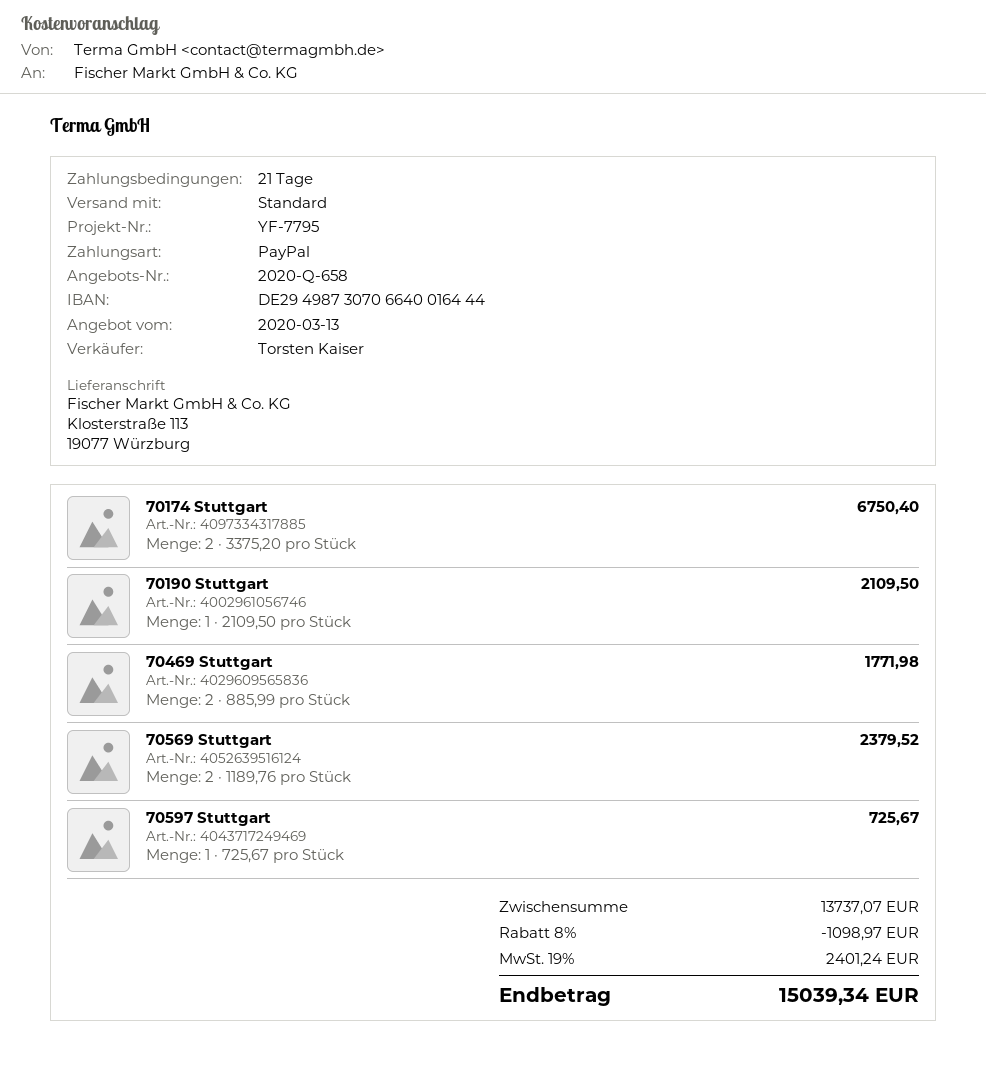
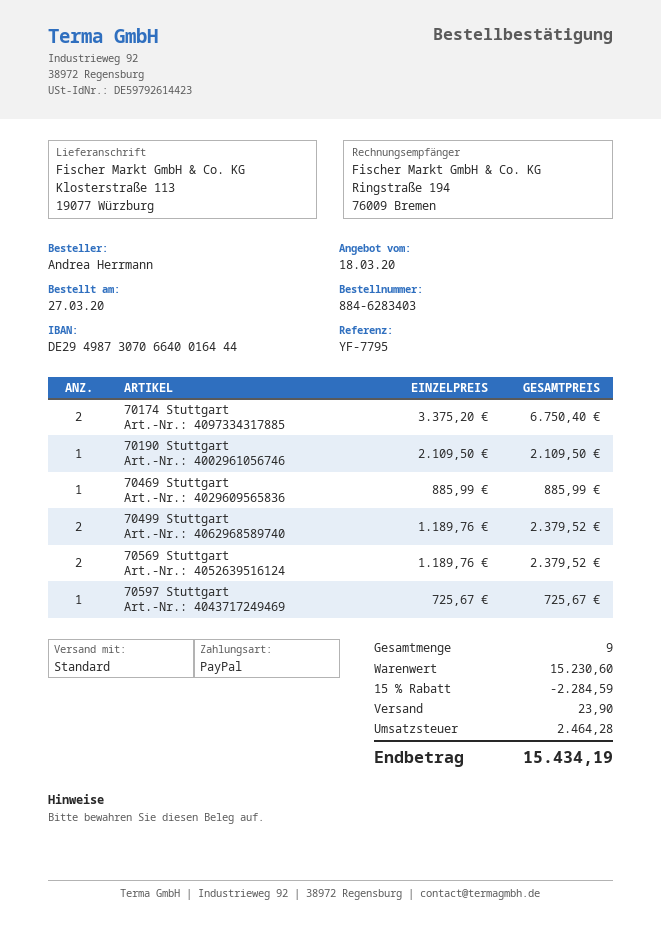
quote date: 2020-03-13 -> 2020-03-18
70469 Stuttgart: 2 x 885.99 = 1771.98 -> 1 x 885.99 = 885.99
70499 Stuttgart: none -> 2 x 1189.76 = 2379.52
subtotal: 13737.07 -> 15230.60
discount: 8% = 1098.97 -> 15% = 2284.59
shipping: none -> 23.90
tax: 2401.24 -> 2464.28
total: 15039.34 -> 15434.19

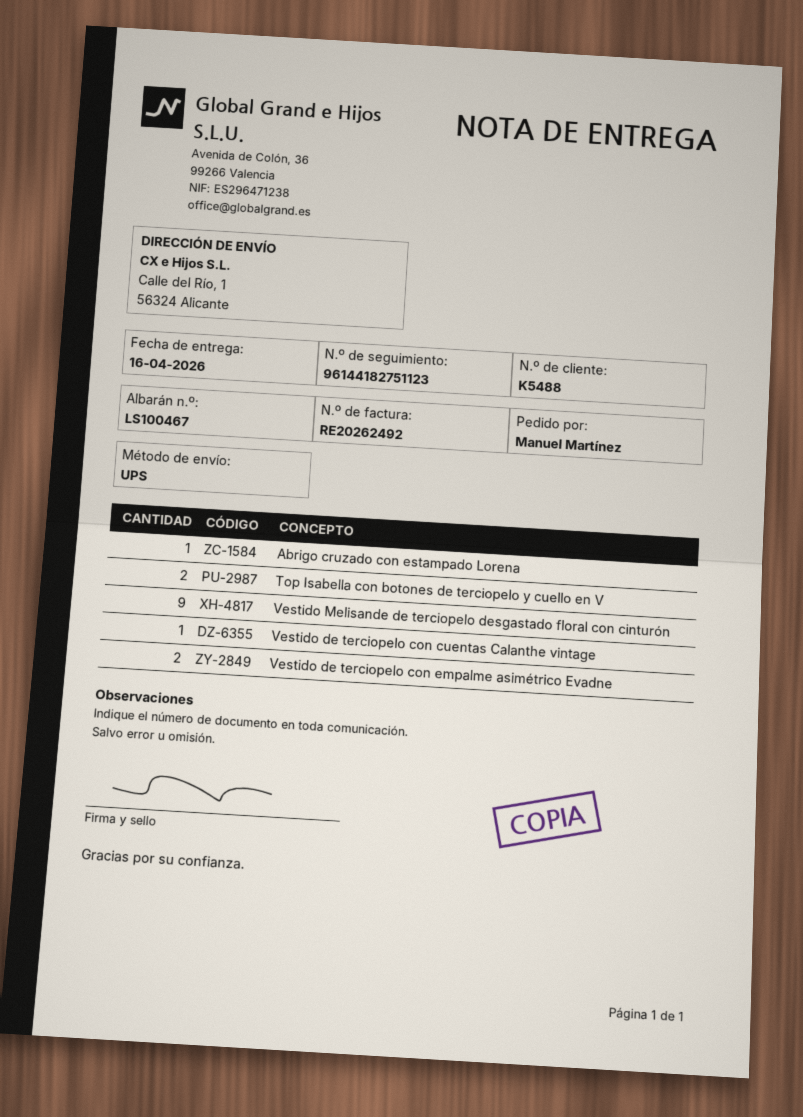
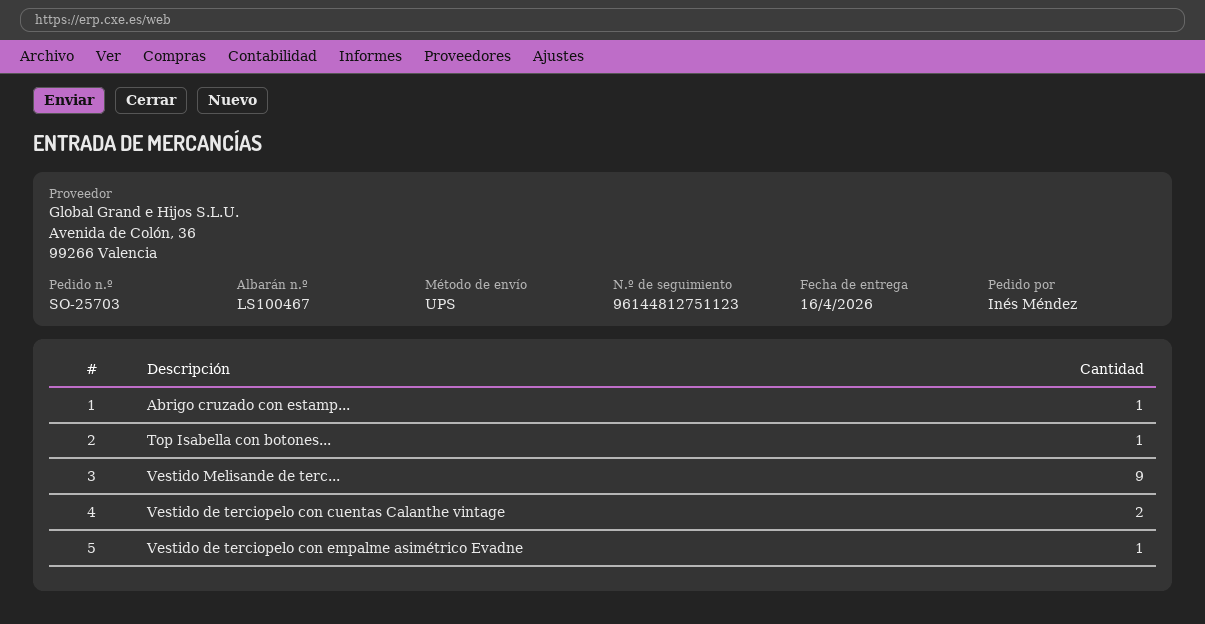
ordered by: Manuel Martínez -> Inés Méndez
tracking number: 96144182751123 -> 96144812751123
Top Isabella con botones de terciopelo y cuello en V: 2 -> 1
Vestido de terciopelo con cuentas Calanthe vintage: 1 -> 2
Vestido de terciopelo con empalme asimétrico Evadne: 2 -> 1

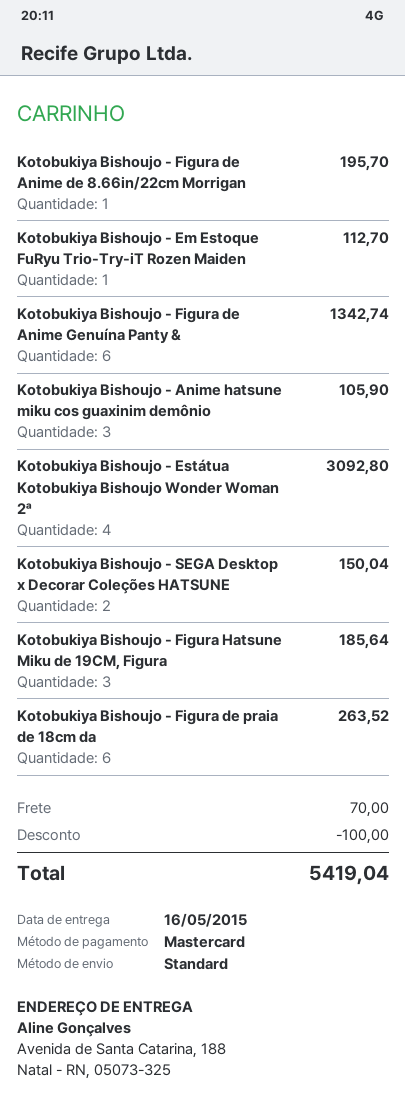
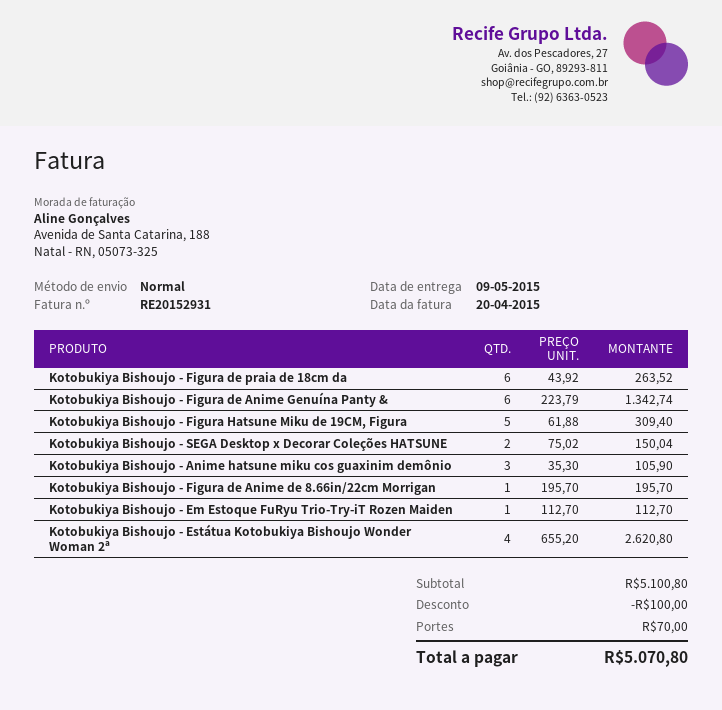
delivery date: 2015-05-16 -> 2015-05-09
Kotobukiya Bishoujo - Estátua Kotobukiya Bishoujo Wonder Woman 2ª: 4 for 3092.80 -> 4 for 2620.80
Kotobukiya Bishoujo - Figura Hatsune Miku de 19CM, Figura: 3 for 185.64 -> 5 for 309.40
total: 5419.04 -> 5070.80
━━━━━━━━━━━━━━━━
*Problem description*
Leaving every picture aside, reproduce exactly the lines above from the one with "ordered by: Manuel Martínez -> Inés Méndez" up to and including the one with "Kotobukiya Bishoujo - Estátua", and no others.

*Answer*
ordered by: Manuel Martínez -> Inés Méndez
tracking number: 96144182751123 -> 96144812751123
Top Isabella con botones de terciopelo y cuello en V: 2 -> 1
Vestido de terciopelo con cuentas Calanthe vintage: 1 -> 2
Vestido de terciopelo con empalme asimétrico Evadne: 2 -> 1

delivery date: 2015-05-16 -> 2015-05-09
Kotobukiya Bishoujo - Estátua Kotobukiya Bishoujo Wonder Woman 2ª: 4 for 3092.80 -> 4 for 2620.80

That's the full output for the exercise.